Wherever a line in the material contains the word "none", copy that line.
(Provided records)
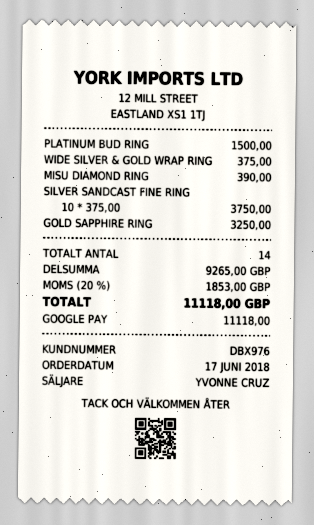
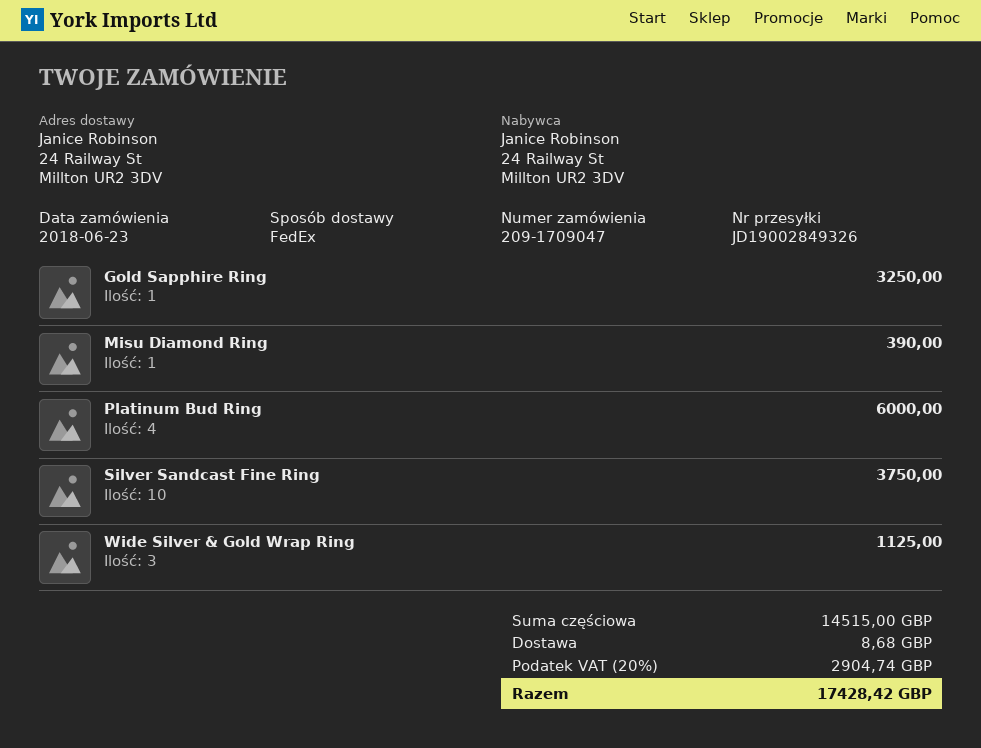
order date: 2018-06-17 -> 2018-06-23
PLATINUM BUD RING: 1 for 1500.00 -> 4 for 6000.00
WIDE SILVER & GOLD WRAP RING: 1 for 375.00 -> 3 for 1125.00
subtotal: 9265.00 -> 14515.00
shipping: none -> 8.68
tax: 20% = 1853.00 -> 20% = 2904.74
total: 11118.00 -> 17428.42

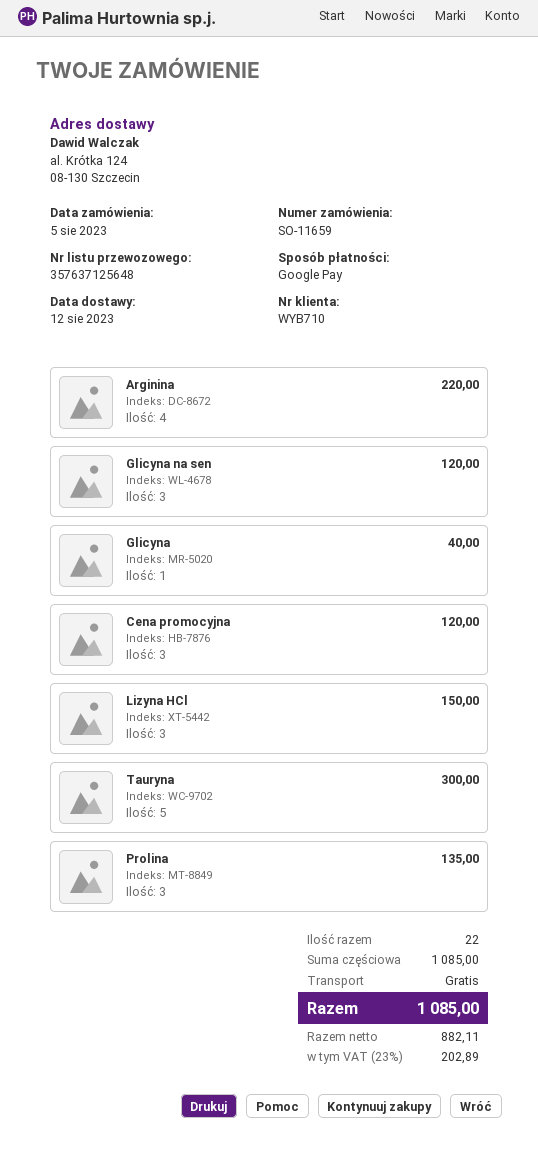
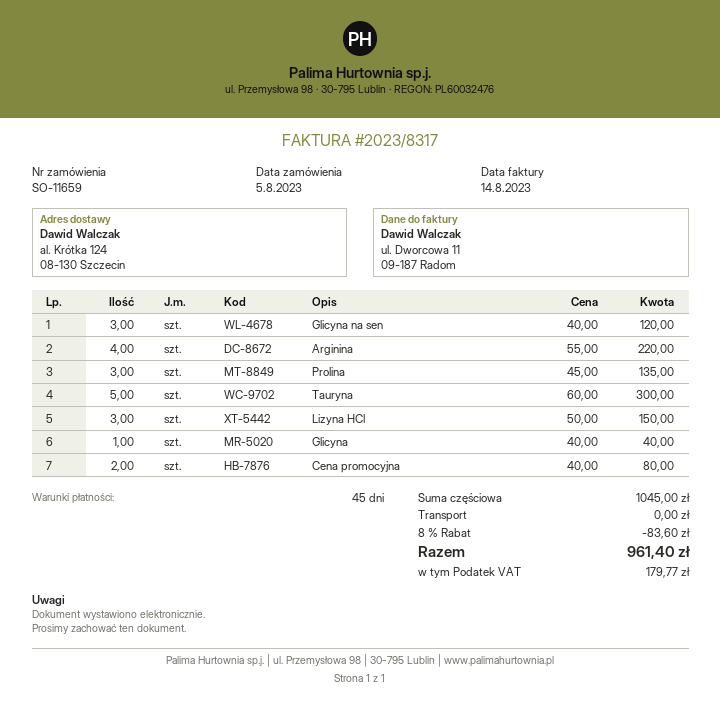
Cena promocyjna: 3 for 120.00 -> 2 for 80.00
subtotal: 1085.00 -> 1045.00
discount: none -> 8% = 83.60
tax: 202.89 -> 179.77
total: 1085.00 -> 961.40

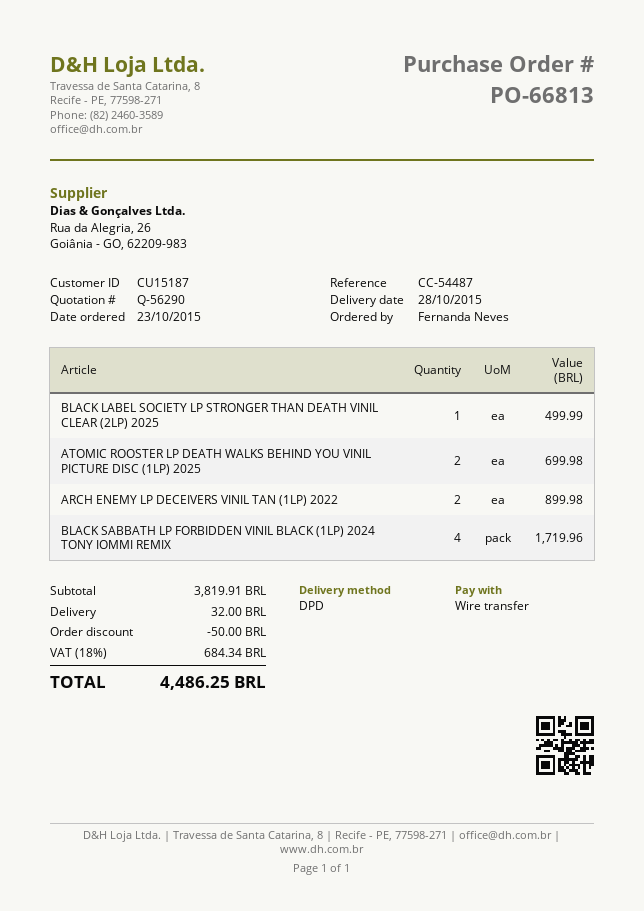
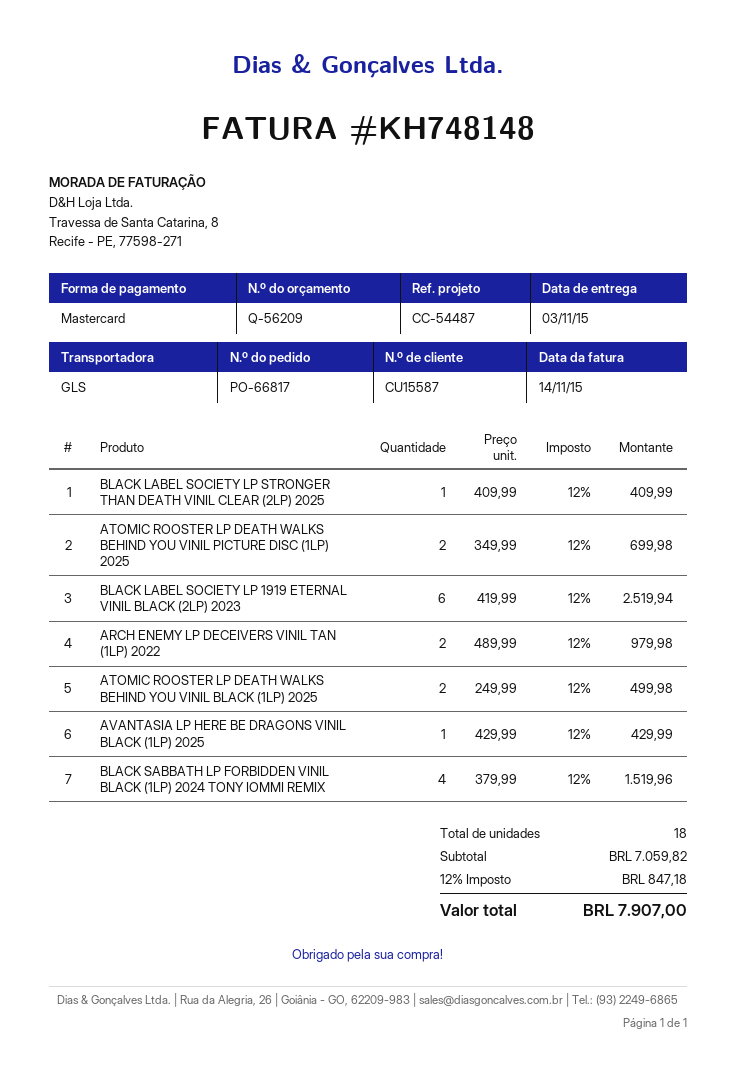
quote number: Q-56290 -> Q-56209
order number: PO-66813 -> PO-66817
delivery date: 2015-10-28 -> 2015-11-03
customer number: CU15187 -> CU15587
payment method: bank transfer -> Mastercard
shipping method: DPD -> GLS
BLACK LABEL SOCIETY LP STRONGER THAN DEATH VINIL CLEAR (2LP) 2025: 1 for 499.99 -> 1 for 409.99
ARCH ENEMY LP DECEIVERS VINIL TAN (1LP) 2022: 2 for 899.98 -> 2 for 979.98
BLACK SABBATH LP FORBIDDEN VINIL BLACK (1LP) 2024 TONY IOMMI REMIX: 4 for 1719.96 -> 4 for 1519.96
BLACK LABEL SOCIETY LP 1919 ETERNAL VINIL BLACK (2LP) 2023: none -> 6 for 2519.94
ATOMIC ROOSTER LP DEATH WALKS BEHIND YOU VINIL BLACK (1LP) 2025: none -> 2 for 499.98
AVANTASIA LP HERE BE DRAGONS VINIL BLACK (1LP) 2025: none -> 1 for 429.99
subtotal: 3819.91 -> 7059.82
discount: 50.00 -> none
shipping: 32.00 -> none
tax: 18% = 684.34 -> 12% = 847.18
total: 4486.25 -> 7907.00

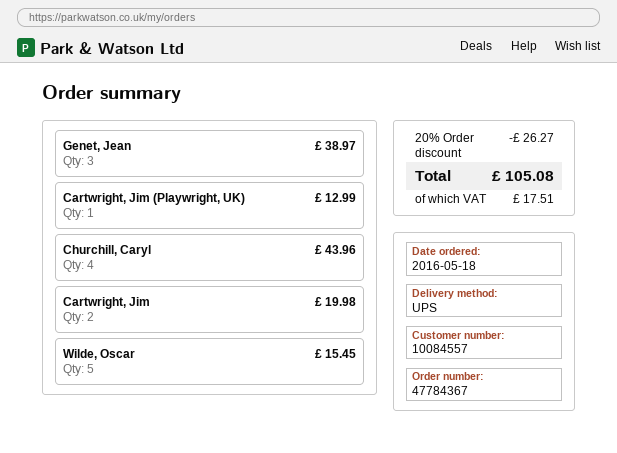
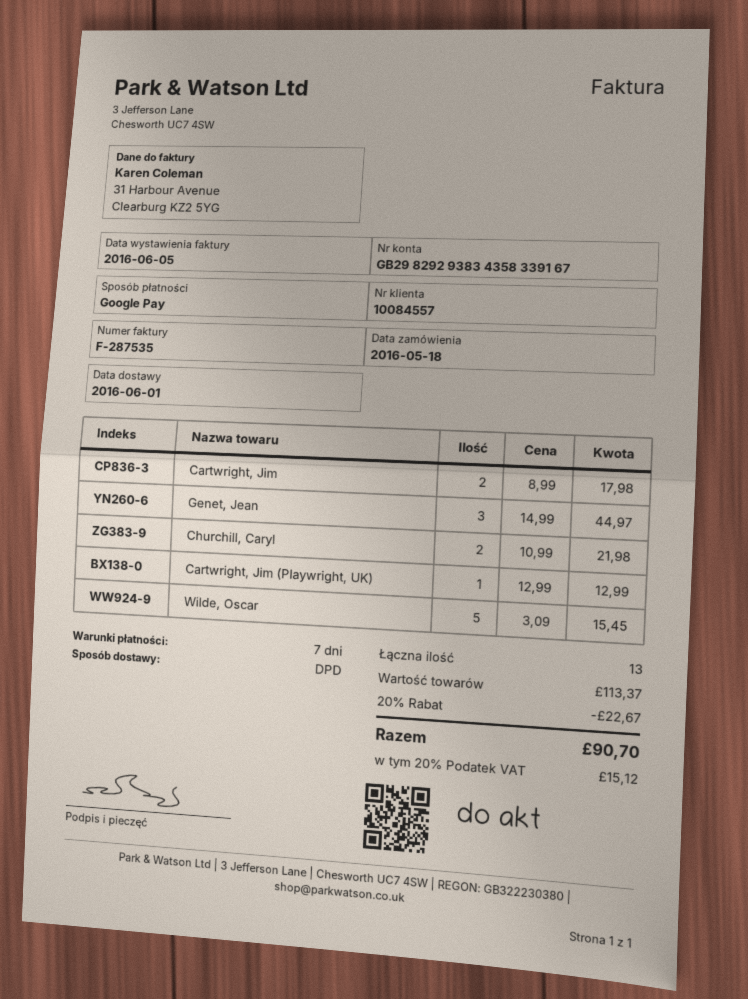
shipping method: UPS -> DPD
Genet, Jean: 3 for 38.97 -> 3 for 44.97
Churchill, Caryl: 4 for 43.96 -> 2 for 21.98
Cartwright, Jim: 2 for 19.98 -> 2 for 17.98
discount: 20% = 26.27 -> 20% = 22.67
tax: 17.51 -> 15.12
total: 105.08 -> 90.70

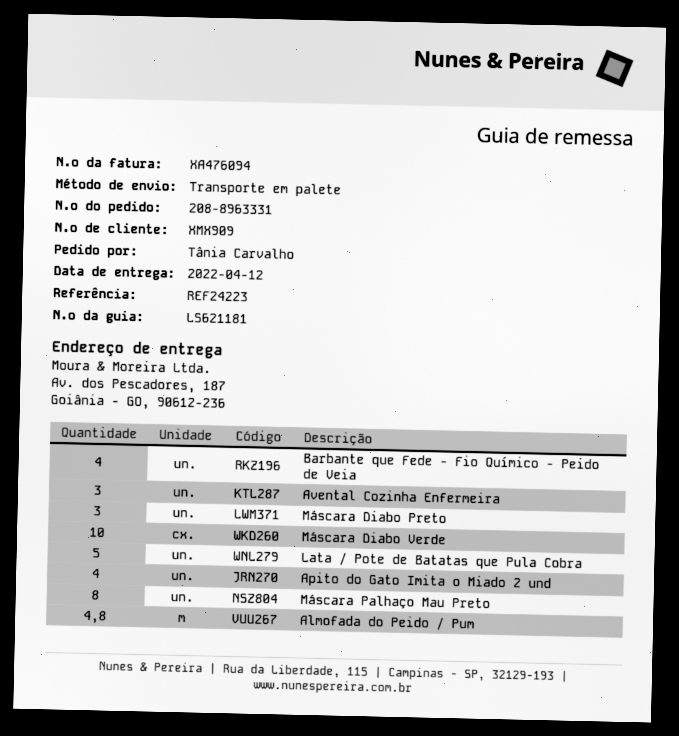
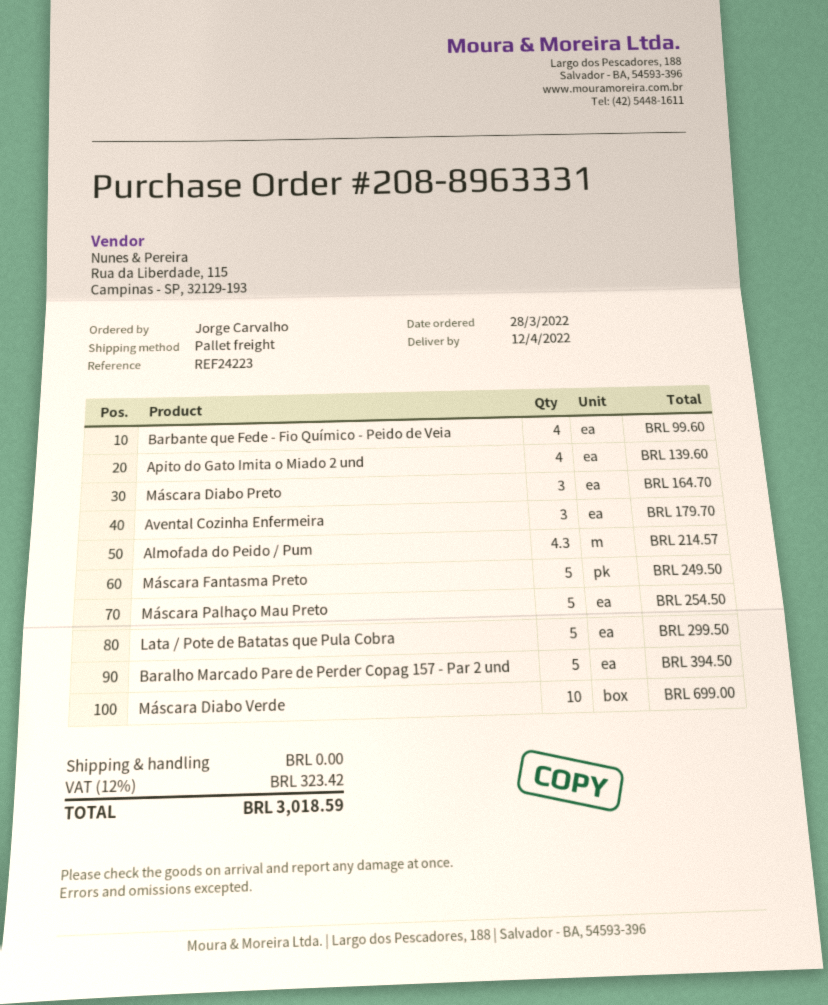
ordered by: Tânia Carvalho -> Jorge Carvalho
Máscara Palhaço Mau Preto: 8 -> 5
Almofada do Peido / Pum: 4.8 -> 4.3
Máscara Fantasma Preto: none -> 5
Baralho Marcado Pare de Perder Copag 157 - Par 2 und: none -> 5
(End Provided records)
§ **Written answer**
shipping: none -> 8.68
discount: none -> 8% = 83.60
BLACK LABEL SOCIETY LP 1919 ETERNAL VINIL BLACK (2LP) 2023: none -> 6 for 2519.94
ATOMIC ROOSTER LP DEATH WALKS BEHIND YOU VINIL BLACK (1LP) 2025: none -> 2 for 499.98
AVANTASIA LP HERE BE DRAGONS VINIL BLACK (1LP) 2025: none -> 1 for 429.99
discount: 50.00 -> none
shipping: 32.00 -> none
Máscara Fantasma Preto: none -> 5
Baralho Marcado Pare de Perder Copag 157 - Par 2 und: none -> 5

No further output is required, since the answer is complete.